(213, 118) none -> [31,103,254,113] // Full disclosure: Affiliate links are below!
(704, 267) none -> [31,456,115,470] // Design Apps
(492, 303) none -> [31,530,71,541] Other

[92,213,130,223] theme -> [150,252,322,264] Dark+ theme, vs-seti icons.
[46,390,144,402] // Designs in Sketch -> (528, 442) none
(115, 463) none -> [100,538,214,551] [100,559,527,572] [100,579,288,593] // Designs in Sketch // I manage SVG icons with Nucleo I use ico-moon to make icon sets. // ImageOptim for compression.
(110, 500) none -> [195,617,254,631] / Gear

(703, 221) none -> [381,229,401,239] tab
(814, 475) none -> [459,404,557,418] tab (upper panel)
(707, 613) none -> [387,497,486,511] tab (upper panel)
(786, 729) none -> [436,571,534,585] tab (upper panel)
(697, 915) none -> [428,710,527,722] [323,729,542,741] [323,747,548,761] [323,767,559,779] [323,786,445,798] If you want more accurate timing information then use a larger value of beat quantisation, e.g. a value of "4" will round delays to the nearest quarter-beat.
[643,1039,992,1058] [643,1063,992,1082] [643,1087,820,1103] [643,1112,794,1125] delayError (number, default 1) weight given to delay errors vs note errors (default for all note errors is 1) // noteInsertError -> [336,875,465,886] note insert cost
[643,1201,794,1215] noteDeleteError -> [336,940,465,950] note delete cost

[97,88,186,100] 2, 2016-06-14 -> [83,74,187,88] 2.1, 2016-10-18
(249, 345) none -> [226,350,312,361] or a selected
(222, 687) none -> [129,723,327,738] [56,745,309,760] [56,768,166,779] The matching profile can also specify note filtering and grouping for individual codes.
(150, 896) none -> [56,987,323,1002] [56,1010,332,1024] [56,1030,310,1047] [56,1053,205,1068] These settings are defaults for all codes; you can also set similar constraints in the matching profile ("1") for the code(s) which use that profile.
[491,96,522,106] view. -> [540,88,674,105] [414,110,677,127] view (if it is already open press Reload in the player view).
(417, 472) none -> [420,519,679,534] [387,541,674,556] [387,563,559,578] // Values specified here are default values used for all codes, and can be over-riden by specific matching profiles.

====

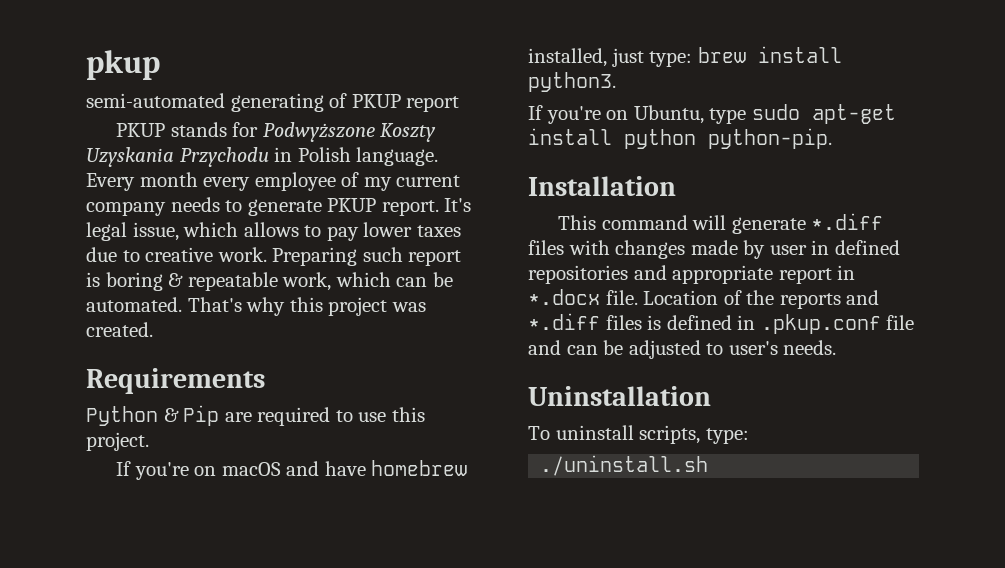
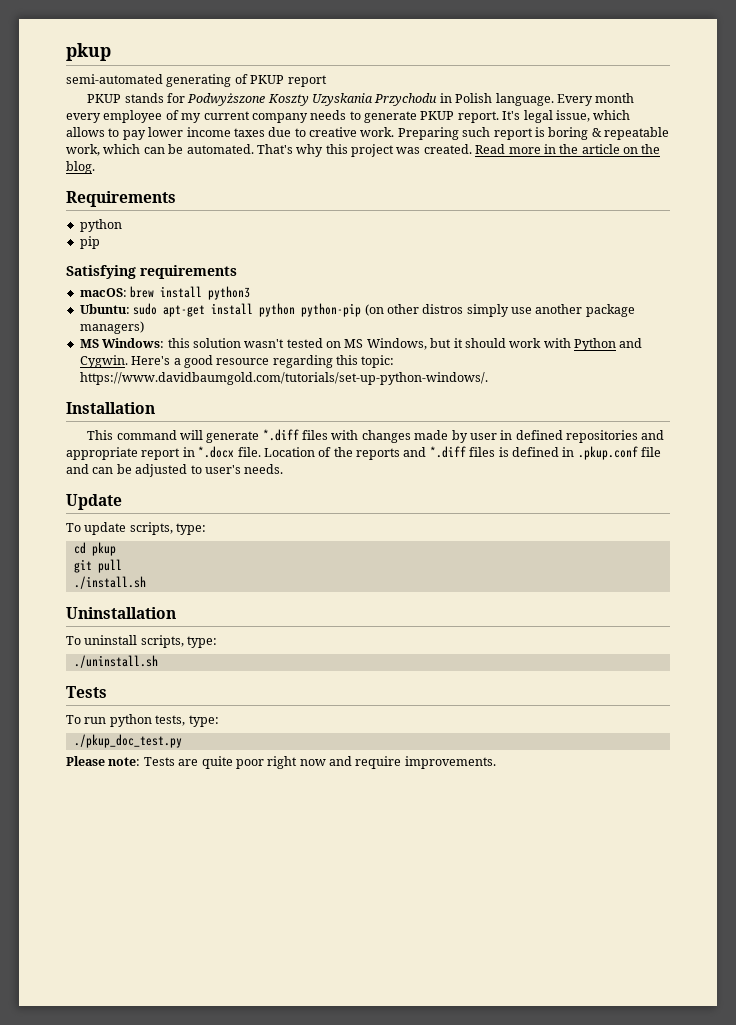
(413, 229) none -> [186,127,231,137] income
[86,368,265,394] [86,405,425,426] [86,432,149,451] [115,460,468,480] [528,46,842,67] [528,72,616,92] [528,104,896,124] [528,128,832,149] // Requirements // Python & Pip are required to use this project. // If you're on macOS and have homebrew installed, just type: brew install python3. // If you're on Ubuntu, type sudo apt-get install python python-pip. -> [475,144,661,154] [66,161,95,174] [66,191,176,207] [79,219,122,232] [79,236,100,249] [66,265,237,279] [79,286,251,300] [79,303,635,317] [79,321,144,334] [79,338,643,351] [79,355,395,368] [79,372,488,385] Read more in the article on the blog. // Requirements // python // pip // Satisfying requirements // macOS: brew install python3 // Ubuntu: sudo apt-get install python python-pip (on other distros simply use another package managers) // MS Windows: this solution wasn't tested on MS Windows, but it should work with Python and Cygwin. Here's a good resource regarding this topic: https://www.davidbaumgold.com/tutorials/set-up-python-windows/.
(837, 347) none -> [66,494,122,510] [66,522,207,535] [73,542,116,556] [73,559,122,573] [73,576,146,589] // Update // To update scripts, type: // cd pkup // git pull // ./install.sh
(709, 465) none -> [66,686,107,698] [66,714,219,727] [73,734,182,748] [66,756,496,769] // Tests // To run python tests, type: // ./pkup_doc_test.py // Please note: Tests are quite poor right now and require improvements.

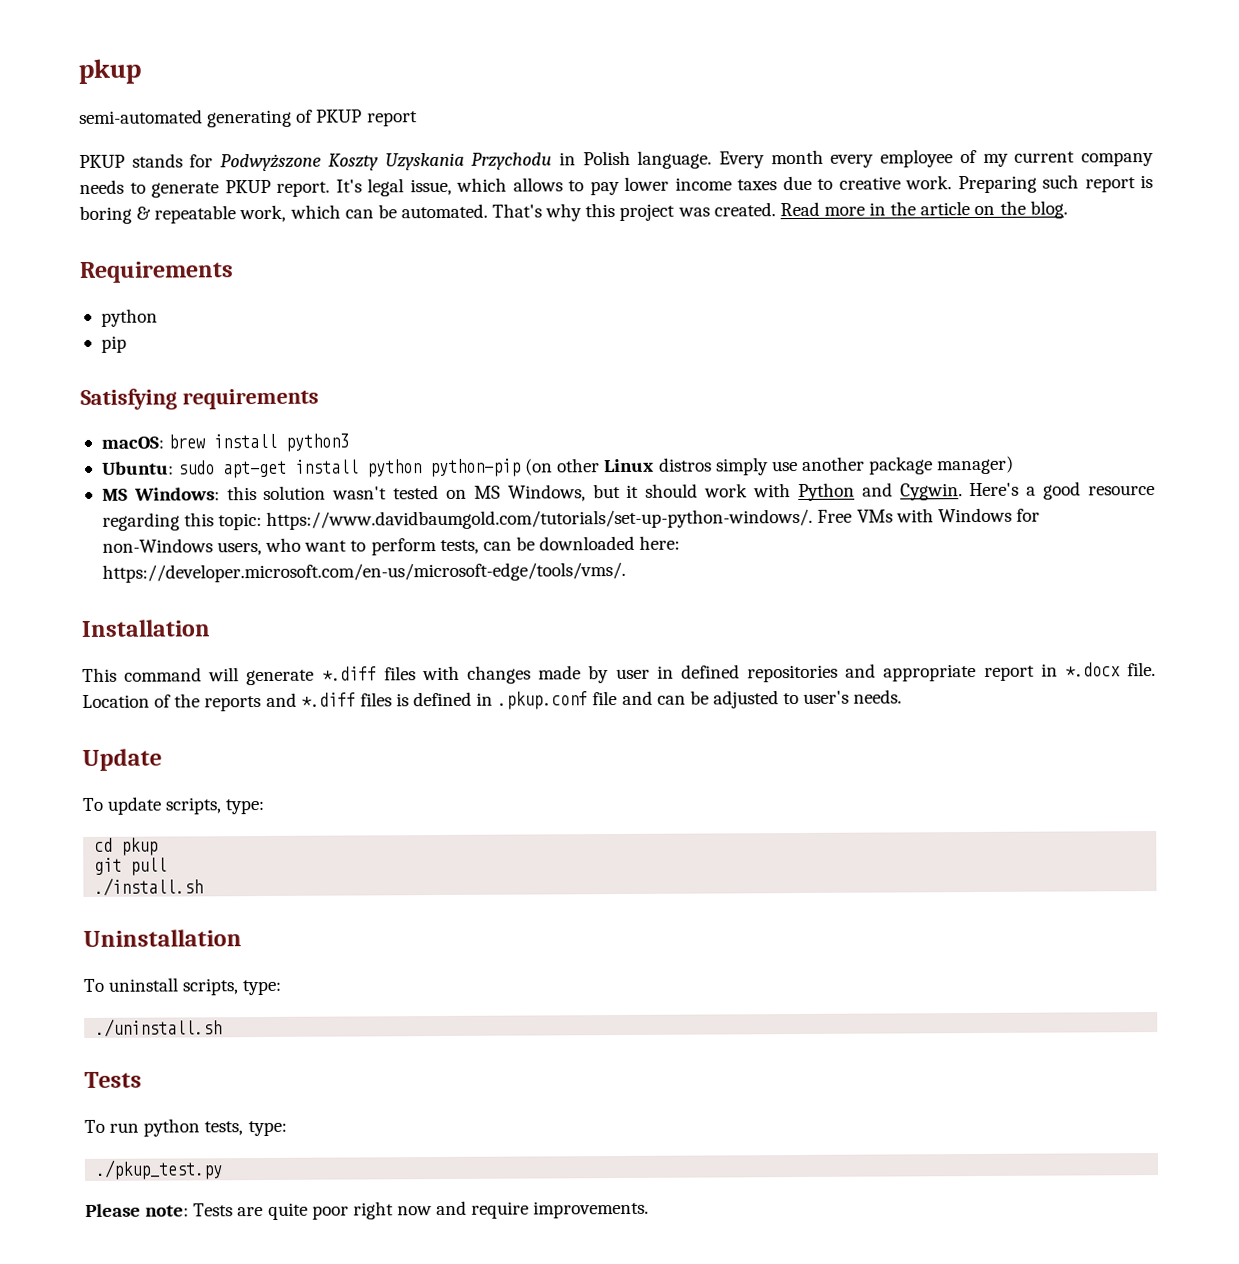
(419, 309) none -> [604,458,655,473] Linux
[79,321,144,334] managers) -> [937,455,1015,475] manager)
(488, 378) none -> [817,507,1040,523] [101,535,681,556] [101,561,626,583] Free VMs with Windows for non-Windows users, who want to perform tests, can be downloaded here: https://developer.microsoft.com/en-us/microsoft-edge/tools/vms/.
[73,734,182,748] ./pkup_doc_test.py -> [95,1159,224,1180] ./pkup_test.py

====

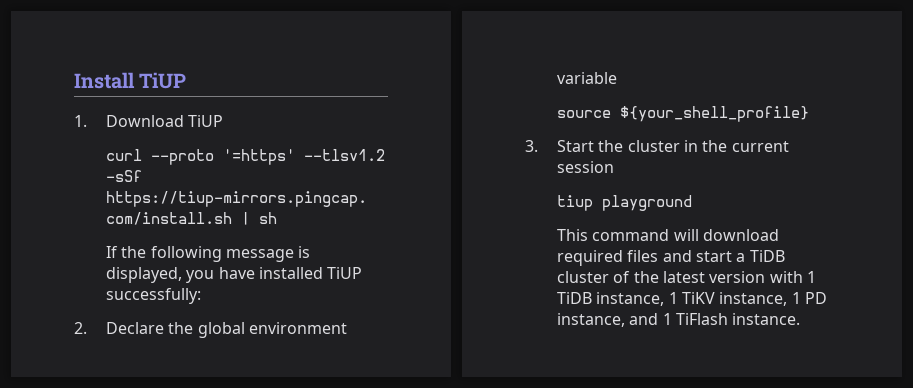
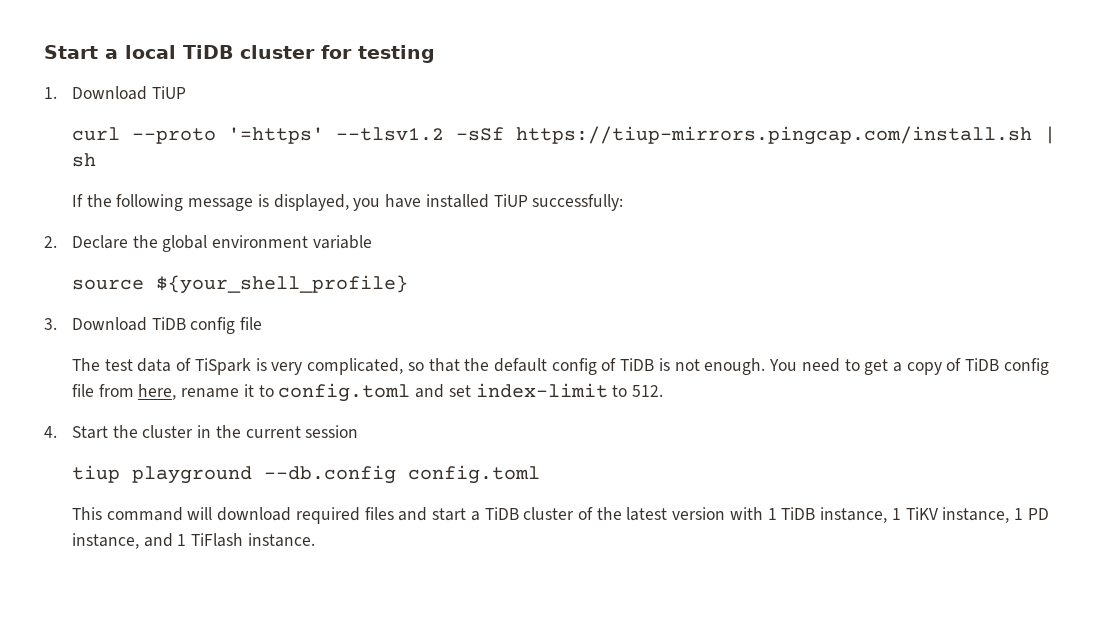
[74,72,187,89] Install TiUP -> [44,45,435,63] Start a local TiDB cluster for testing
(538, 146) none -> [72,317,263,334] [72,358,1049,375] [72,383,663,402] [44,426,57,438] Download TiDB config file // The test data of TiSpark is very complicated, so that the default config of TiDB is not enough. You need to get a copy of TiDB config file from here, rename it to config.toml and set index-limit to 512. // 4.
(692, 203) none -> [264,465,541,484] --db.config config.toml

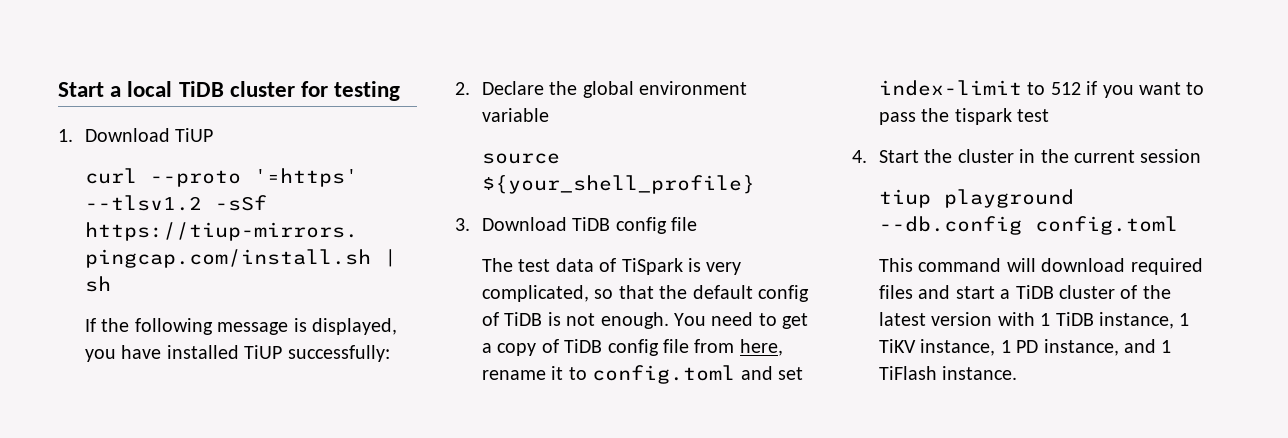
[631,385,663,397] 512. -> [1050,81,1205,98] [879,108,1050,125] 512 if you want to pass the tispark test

====

• [GOAL OF THE EXERCISE] Among the entries above, find the line with "(786, 729) none" and the line with "(222, 687) none"; give again exactly these two lines and all lines between them.

• [ANSWER BOX]
(786, 729) none -> [436,571,534,585] tab (upper panel)
(697, 915) none -> [428,710,527,722] [323,729,542,741] [323,747,548,761] [323,767,559,779] [323,786,445,798] If you want more accurate timing information then use a larger value of beat quantisation, e.g. a value of "4" will round delays to the nearest quarter-beat.
[643,1039,992,1058] [643,1063,992,1082] [643,1087,820,1103] [643,1112,794,1125] delayError (number, default 1) weight given to delay errors vs note errors (default for all note errors is 1) // noteInsertError -> [336,875,465,886] note insert cost
[643,1201,794,1215] noteDeleteError -> [336,940,465,950] note delete cost

[97,88,186,100] 2, 2016-06-14 -> [83,74,187,88] 2.1, 2016-10-18
(249, 345) none -> [226,350,312,361] or a selected
(222, 687) none -> [129,723,327,738] [56,745,309,760] [56,768,166,779] The matching profile can also specify note filtering and grouping for individual codes.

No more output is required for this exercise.